*Exercise description*
Print every record exactly, omitting all pictures.

*Input material*

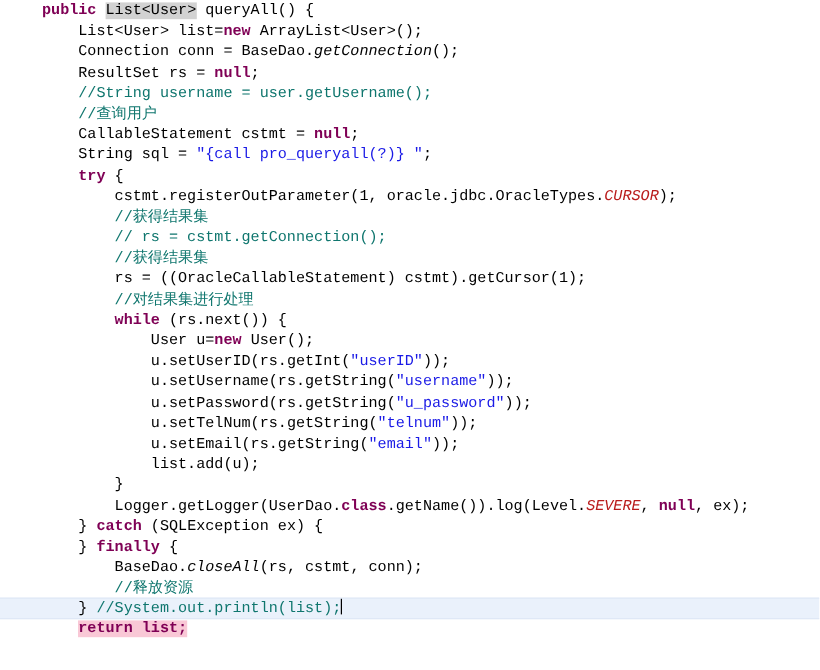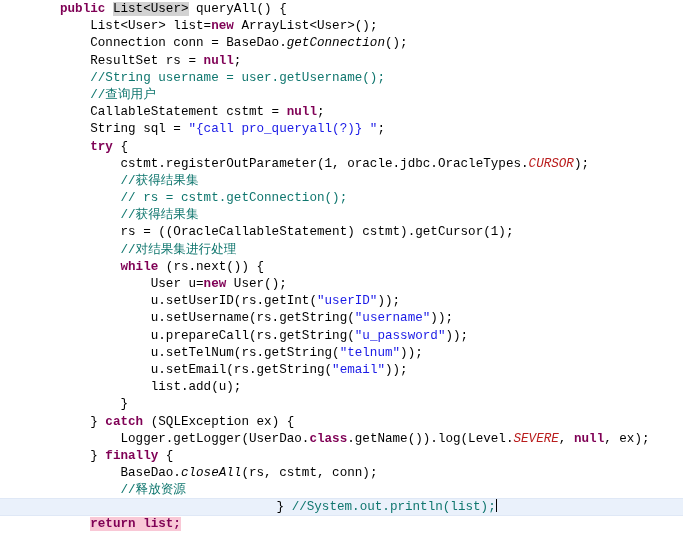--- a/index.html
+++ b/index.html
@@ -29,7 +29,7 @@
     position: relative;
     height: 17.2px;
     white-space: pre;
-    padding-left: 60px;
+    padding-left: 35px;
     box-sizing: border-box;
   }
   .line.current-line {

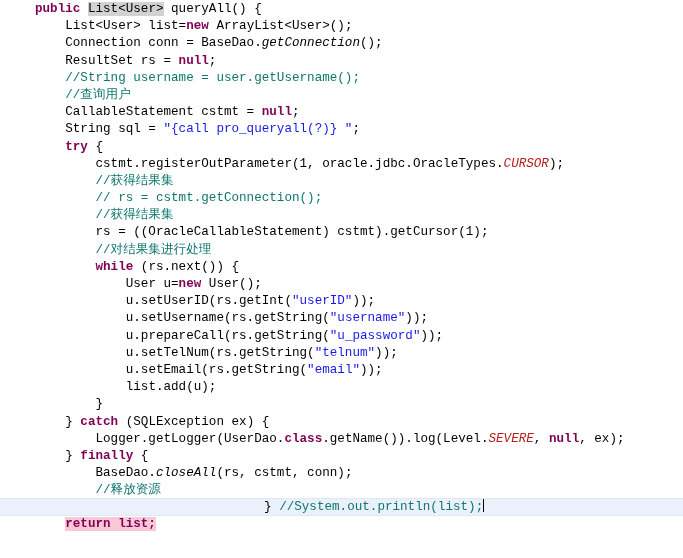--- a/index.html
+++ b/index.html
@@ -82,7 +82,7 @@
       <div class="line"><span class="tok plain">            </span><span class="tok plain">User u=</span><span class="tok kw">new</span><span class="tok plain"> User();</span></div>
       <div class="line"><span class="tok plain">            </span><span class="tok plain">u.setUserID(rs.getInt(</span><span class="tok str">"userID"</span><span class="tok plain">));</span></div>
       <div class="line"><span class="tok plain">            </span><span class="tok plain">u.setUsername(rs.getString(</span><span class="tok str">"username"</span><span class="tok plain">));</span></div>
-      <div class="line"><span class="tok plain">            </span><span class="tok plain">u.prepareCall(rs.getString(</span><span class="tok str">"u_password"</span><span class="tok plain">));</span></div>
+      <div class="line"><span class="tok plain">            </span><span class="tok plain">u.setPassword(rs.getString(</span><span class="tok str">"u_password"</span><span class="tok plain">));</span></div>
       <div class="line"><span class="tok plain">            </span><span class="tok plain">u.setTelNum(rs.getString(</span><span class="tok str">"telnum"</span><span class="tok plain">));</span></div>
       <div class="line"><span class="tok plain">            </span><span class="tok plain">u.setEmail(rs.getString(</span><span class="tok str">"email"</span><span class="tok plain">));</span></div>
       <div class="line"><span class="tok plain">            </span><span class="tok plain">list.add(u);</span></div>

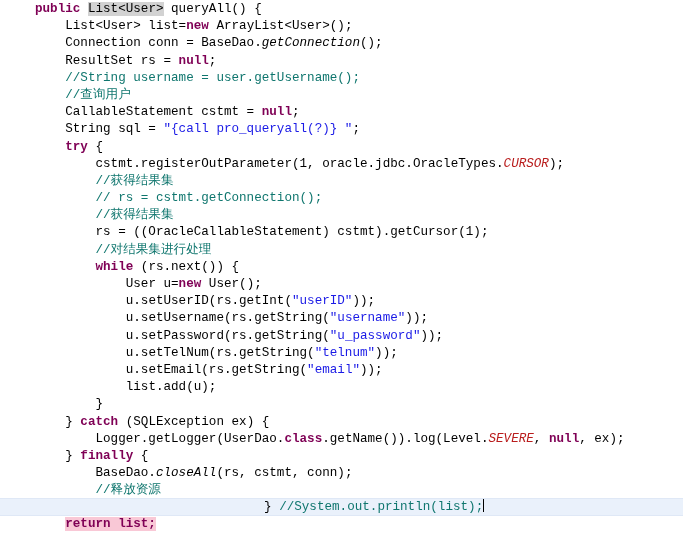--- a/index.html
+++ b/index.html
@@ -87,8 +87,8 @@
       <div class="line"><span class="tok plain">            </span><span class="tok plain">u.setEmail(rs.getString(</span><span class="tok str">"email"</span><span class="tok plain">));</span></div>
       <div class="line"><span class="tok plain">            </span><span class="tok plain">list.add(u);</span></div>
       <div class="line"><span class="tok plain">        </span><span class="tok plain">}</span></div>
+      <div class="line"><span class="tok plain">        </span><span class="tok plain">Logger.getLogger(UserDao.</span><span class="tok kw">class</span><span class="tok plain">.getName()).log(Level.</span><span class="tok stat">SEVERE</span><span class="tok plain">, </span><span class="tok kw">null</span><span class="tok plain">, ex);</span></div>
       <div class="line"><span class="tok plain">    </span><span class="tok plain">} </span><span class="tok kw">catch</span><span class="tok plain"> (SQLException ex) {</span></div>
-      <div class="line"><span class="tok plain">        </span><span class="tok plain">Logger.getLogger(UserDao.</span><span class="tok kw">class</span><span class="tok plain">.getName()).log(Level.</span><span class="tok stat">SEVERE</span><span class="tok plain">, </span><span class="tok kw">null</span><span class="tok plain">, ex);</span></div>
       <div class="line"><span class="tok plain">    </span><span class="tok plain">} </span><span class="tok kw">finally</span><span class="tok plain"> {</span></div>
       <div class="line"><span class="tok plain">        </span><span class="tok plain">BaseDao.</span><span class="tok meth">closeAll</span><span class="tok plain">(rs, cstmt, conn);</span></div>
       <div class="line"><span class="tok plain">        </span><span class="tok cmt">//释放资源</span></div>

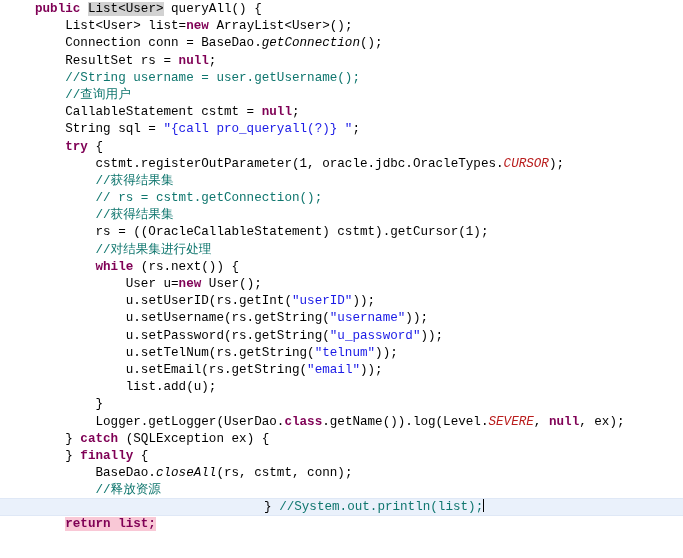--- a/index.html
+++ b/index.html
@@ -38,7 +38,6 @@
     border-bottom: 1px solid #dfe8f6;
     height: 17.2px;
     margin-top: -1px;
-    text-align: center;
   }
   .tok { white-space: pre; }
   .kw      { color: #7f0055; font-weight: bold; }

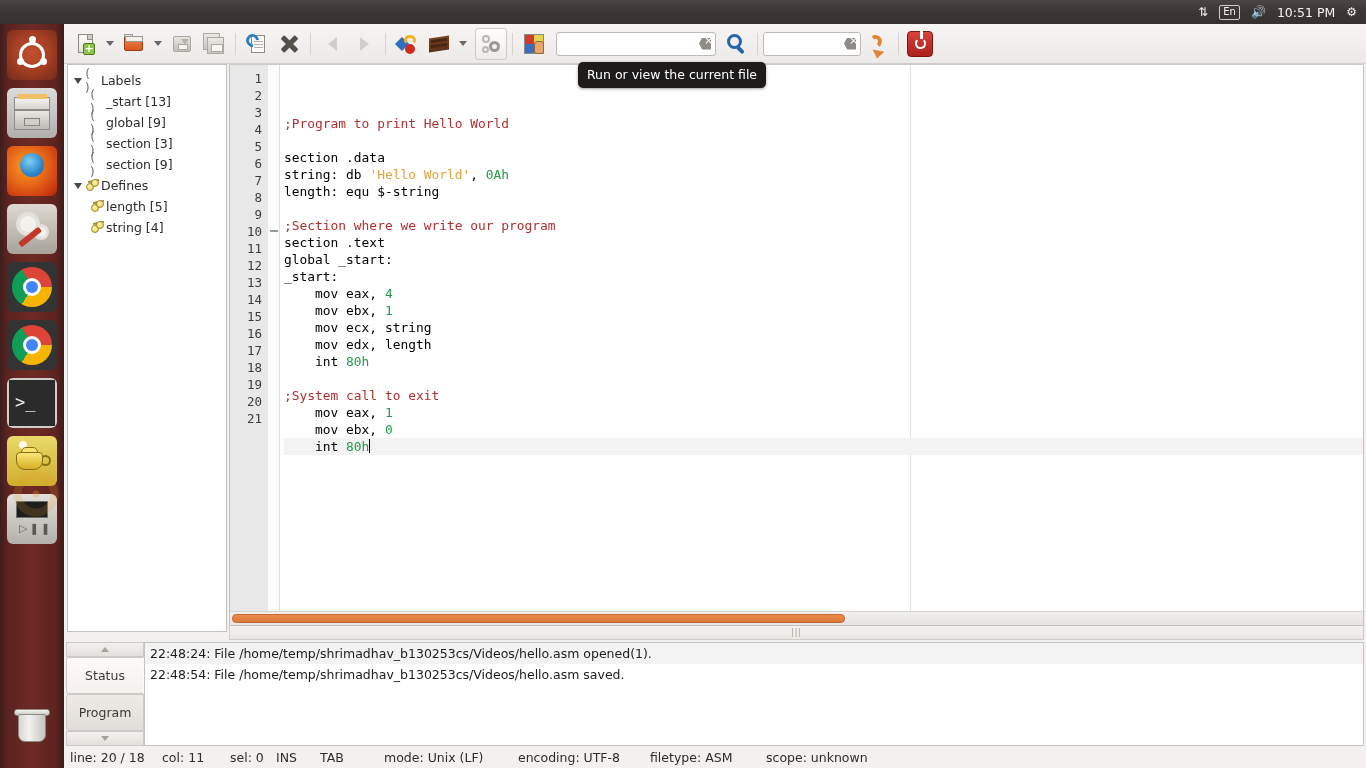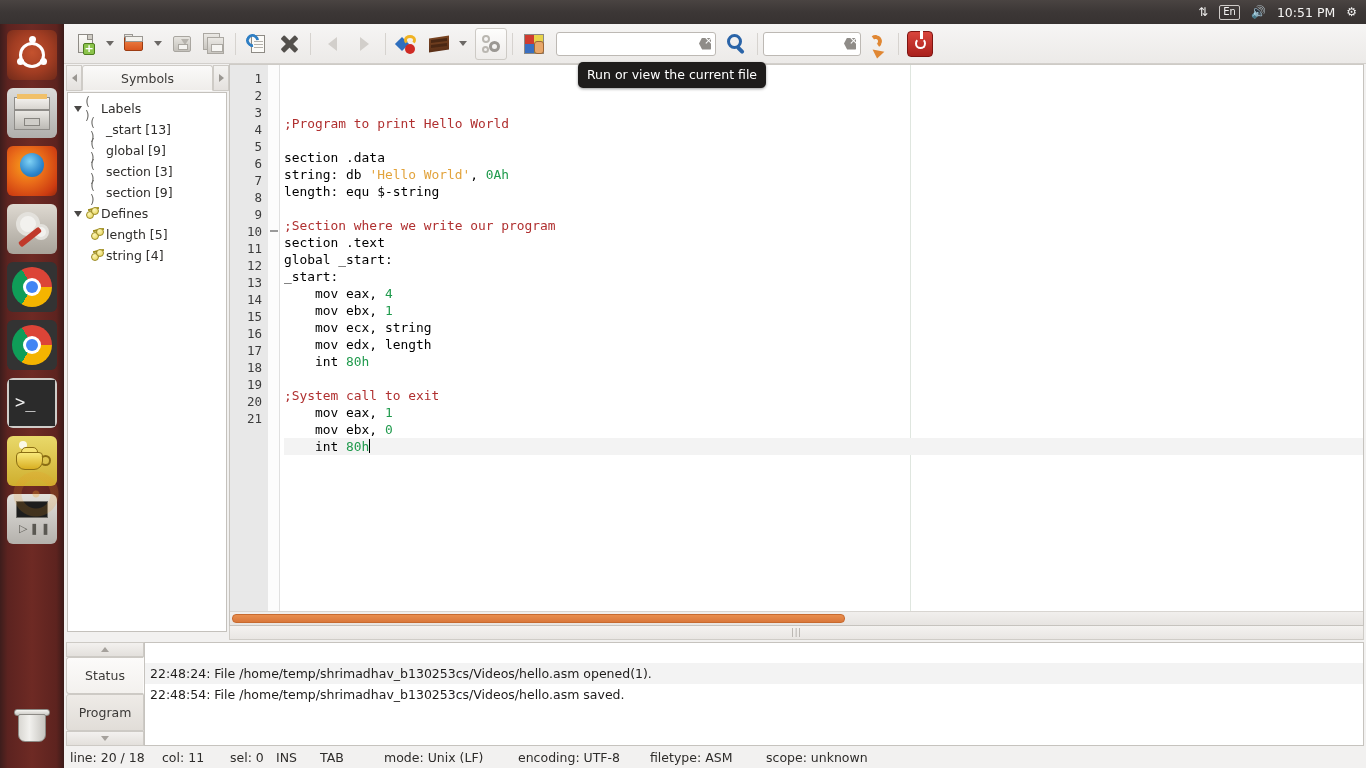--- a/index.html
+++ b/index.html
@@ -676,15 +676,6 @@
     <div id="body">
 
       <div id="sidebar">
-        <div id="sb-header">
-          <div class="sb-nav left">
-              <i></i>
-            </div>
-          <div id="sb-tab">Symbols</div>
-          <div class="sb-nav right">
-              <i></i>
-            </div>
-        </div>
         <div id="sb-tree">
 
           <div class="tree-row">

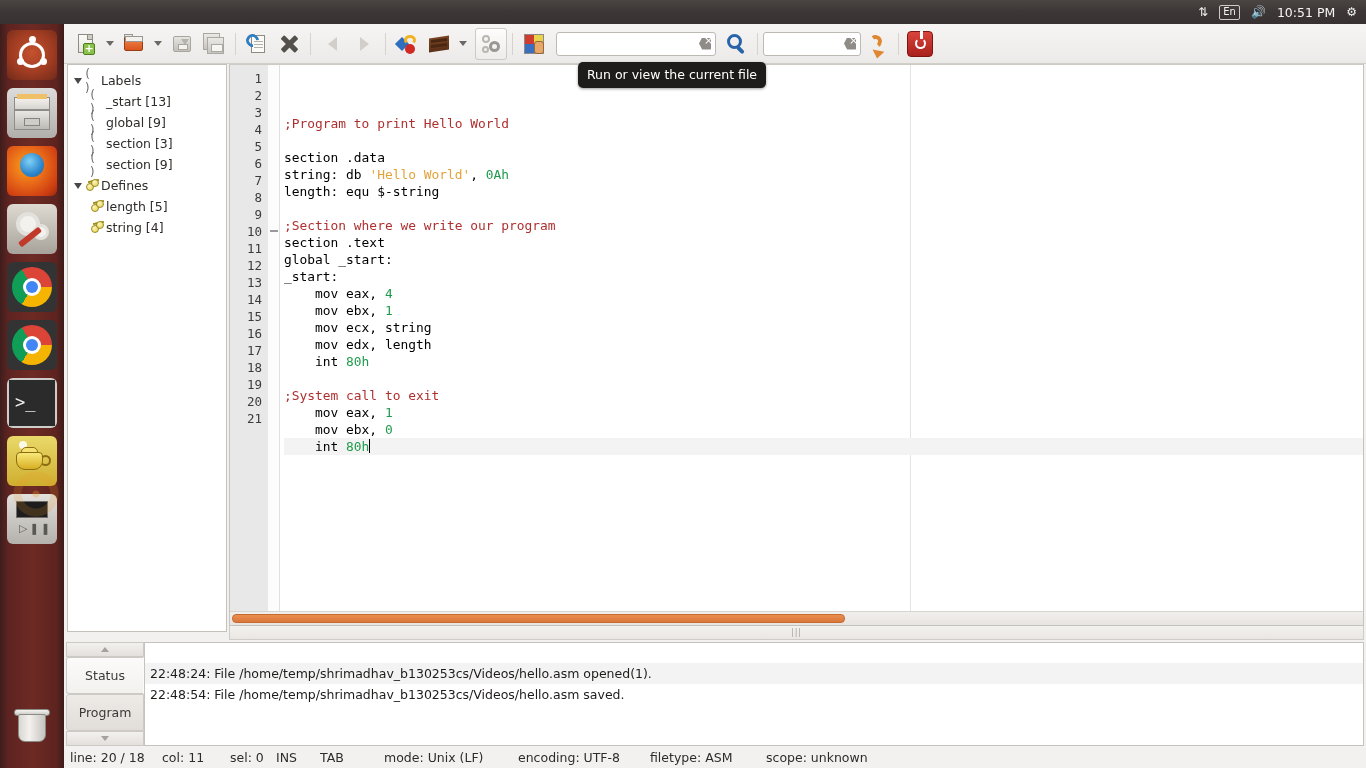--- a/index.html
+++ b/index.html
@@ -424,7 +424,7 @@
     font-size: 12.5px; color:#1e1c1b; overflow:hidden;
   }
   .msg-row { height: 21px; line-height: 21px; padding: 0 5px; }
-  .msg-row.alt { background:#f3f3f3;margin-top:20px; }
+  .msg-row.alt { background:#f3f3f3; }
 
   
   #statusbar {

*Reply to the task*
--- a/index.html
+++ b/index.html
@@ -29,7 +29,7 @@
     position: relative;
     height: 17.2px;
     white-space: pre;
-    padding-left: 60px;
+    padding-left: 35px;
     box-sizing: border-box;
   }
   .line.current-line {

--- a/index.html
+++ b/index.html
@@ -82,7 +82,7 @@
       <div class="line"><span class="tok plain">            </span><span class="tok plain">User u=</span><span class="tok kw">new</span><span class="tok plain"> User();</span></div>
       <div class="line"><span class="tok plain">            </span><span class="tok plain">u.setUserID(rs.getInt(</span><span class="tok str">"userID"</span><span class="tok plain">));</span></div>
       <div class="line"><span class="tok plain">            </span><span class="tok plain">u.setUsername(rs.getString(</span><span class="tok str">"username"</span><span class="tok plain">));</span></div>
-      <div class="line"><span class="tok plain">            </span><span class="tok plain">u.prepareCall(rs.getString(</span><span class="tok str">"u_password"</span><span class="tok plain">));</span></div>
+      <div class="line"><span class="tok plain">            </span><span class="tok plain">u.setPassword(rs.getString(</span><span class="tok str">"u_password"</span><span class="tok plain">));</span></div>
       <div class="line"><span class="tok plain">            </span><span class="tok plain">u.setTelNum(rs.getString(</span><span class="tok str">"telnum"</span><span class="tok plain">));</span></div>
       <div class="line"><span class="tok plain">            </span><span class="tok plain">u.setEmail(rs.getString(</span><span class="tok str">"email"</span><span class="tok plain">));</span></div>
       <div class="line"><span class="tok plain">            </span><span class="tok plain">list.add(u);</span></div>

--- a/index.html
+++ b/index.html
@@ -87,8 +87,8 @@
       <div class="line"><span class="tok plain">            </span><span class="tok plain">u.setEmail(rs.getString(</span><span class="tok str">"email"</span><span class="tok plain">));</span></div>
       <div class="line"><span class="tok plain">            </span><span class="tok plain">list.add(u);</span></div>
       <div class="line"><span class="tok plain">        </span><span class="tok plain">}</span></div>
+      <div class="line"><span class="tok plain">        </span><span class="tok plain">Logger.getLogger(UserDao.</span><span class="tok kw">class</span><span class="tok plain">.getName()).log(Level.</span><span class="tok stat">SEVERE</span><span class="tok plain">, </span><span class="tok kw">null</span><span class="tok plain">, ex);</span></div>
       <div class="line"><span class="tok plain">    </span><span class="tok plain">} </span><span class="tok kw">catch</span><span class="tok plain"> (SQLException ex) {</span></div>
-      <div class="line"><span class="tok plain">        </span><span class="tok plain">Logger.getLogger(UserDao.</span><span class="tok kw">class</span><span class="tok plain">.getName()).log(Level.</span><span class="tok stat">SEVERE</span><span class="tok plain">, </span><span class="tok kw">null</span><span class="tok plain">, ex);</span></div>
       <div class="line"><span class="tok plain">    </span><span class="tok plain">} </span><span class="tok kw">finally</span><span class="tok plain"> {</span></div>
       <div class="line"><span class="tok plain">        </span><span class="tok plain">BaseDao.</span><span class="tok meth">closeAll</span><span class="tok plain">(rs, cstmt, conn);</span></div>
       <div class="line"><span class="tok plain">        </span><span class="tok cmt">//释放资源</span></div>

--- a/index.html
+++ b/index.html
@@ -38,7 +38,6 @@
     border-bottom: 1px solid #dfe8f6;
     height: 17.2px;
     margin-top: -1px;
-    text-align: center;
   }
   .tok { white-space: pre; }
   .kw      { color: #7f0055; font-weight: bold; }

--- a/index.html
+++ b/index.html
@@ -676,15 +676,6 @@
     <div id="body">
 
       <div id="sidebar">
-        <div id="sb-header">
-          <div class="sb-nav left">
-              <i></i>
-            </div>
-          <div id="sb-tab">Symbols</div>
-          <div class="sb-nav right">
-              <i></i>
-            </div>
-        </div>
         <div id="sb-tree">
 
           <div class="tree-row">

--- a/index.html
+++ b/index.html
@@ -424,7 +424,7 @@
     font-size: 12.5px; color:#1e1c1b; overflow:hidden;
   }
   .msg-row { height: 21px; line-height: 21px; padding: 0 5px; }
-  .msg-row.alt { background:#f3f3f3;margin-top:20px; }
+  .msg-row.alt { background:#f3f3f3; }
 
   
   #statusbar {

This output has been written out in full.